米商務省経済分析局(BEA)は25日(現地時間)、5月の個人消費支出(PCE)物価指数が前年同月比4.1%上昇したと発表しました。これは2023年4月以来、初めて4%を超えたもので、直近3年間で最も高い上昇率です。PCE物価は前月比では0.4%上昇しました。変動性の大きい食品とエネルギーを除いたコア個人消費支出(PCE)物価指数は、前年同月比3.4%上昇し、これは4月の3.3%から上昇したもので、2023年10月以来の最高水準です。コアPCEの前月比上昇率は0.3%で、4月と同じでした。FRBは長期的なインフレの流れを判断する際に、コア物価をより重視しています。中東戦争に伴うエネルギー価格の急騰が物価上昇を刺激しました。

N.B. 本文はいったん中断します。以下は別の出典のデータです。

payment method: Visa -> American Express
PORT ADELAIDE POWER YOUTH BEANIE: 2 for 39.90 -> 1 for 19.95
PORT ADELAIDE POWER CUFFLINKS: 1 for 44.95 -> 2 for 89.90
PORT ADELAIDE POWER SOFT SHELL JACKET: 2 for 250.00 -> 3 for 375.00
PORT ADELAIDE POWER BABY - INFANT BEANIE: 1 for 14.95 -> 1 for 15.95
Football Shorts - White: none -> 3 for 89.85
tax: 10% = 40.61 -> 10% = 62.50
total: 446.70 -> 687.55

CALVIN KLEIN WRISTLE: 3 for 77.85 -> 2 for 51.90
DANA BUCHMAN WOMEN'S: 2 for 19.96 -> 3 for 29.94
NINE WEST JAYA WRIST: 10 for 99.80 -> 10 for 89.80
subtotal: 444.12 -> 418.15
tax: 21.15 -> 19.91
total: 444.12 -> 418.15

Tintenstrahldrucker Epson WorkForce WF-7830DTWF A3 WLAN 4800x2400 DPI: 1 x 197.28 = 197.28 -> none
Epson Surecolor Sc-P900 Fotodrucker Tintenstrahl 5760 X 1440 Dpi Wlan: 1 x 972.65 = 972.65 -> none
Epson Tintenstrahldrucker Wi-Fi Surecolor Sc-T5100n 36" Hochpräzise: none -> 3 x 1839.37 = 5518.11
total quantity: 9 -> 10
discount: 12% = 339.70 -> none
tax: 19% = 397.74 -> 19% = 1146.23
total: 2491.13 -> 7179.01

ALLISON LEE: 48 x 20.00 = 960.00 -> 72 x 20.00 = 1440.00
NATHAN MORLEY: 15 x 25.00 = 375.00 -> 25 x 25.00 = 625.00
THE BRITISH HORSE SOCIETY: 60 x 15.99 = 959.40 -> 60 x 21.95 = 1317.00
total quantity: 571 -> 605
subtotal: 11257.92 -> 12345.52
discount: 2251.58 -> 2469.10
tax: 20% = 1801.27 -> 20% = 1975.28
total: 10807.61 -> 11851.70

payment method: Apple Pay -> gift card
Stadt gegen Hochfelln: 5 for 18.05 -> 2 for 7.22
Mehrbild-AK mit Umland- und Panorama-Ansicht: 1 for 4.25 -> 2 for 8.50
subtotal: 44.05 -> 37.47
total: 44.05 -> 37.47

米国の個人消費支出は5月、前月比0.7%増加し、個人所得も0.7%増加しました。こうした消費余力は、今年の税金還付規模の拡大や株式市場の持続的な上昇に支えられたものと分析されており、家計は税金還付金や既存の貯蓄を活用しながら消費を続けています。第2四半期の米国内総生産(GDP)成長率の見通しは、年率換算で最大3.0%まで引き上げられ、第1四半期のGDP成長率確定値は年率2.1%で集計されました。堅調な労働市場の指標は、FRBがインフレ抑制のために高金利基調をより長く維持できることを裏付けています。
今回の物価指標の発表により、連邦準備制度理事会(FRB)の追加利上げの可能性が一段と高まりました。金融市場はいち早く9月の利上げを織り込んでいます。ニューヨーク株式市場など主要市場では、PCE指標の発表を注視しており、利上げ懸念と企業業績改善期待が入り混じる中で、投資心理が揺れ動いています。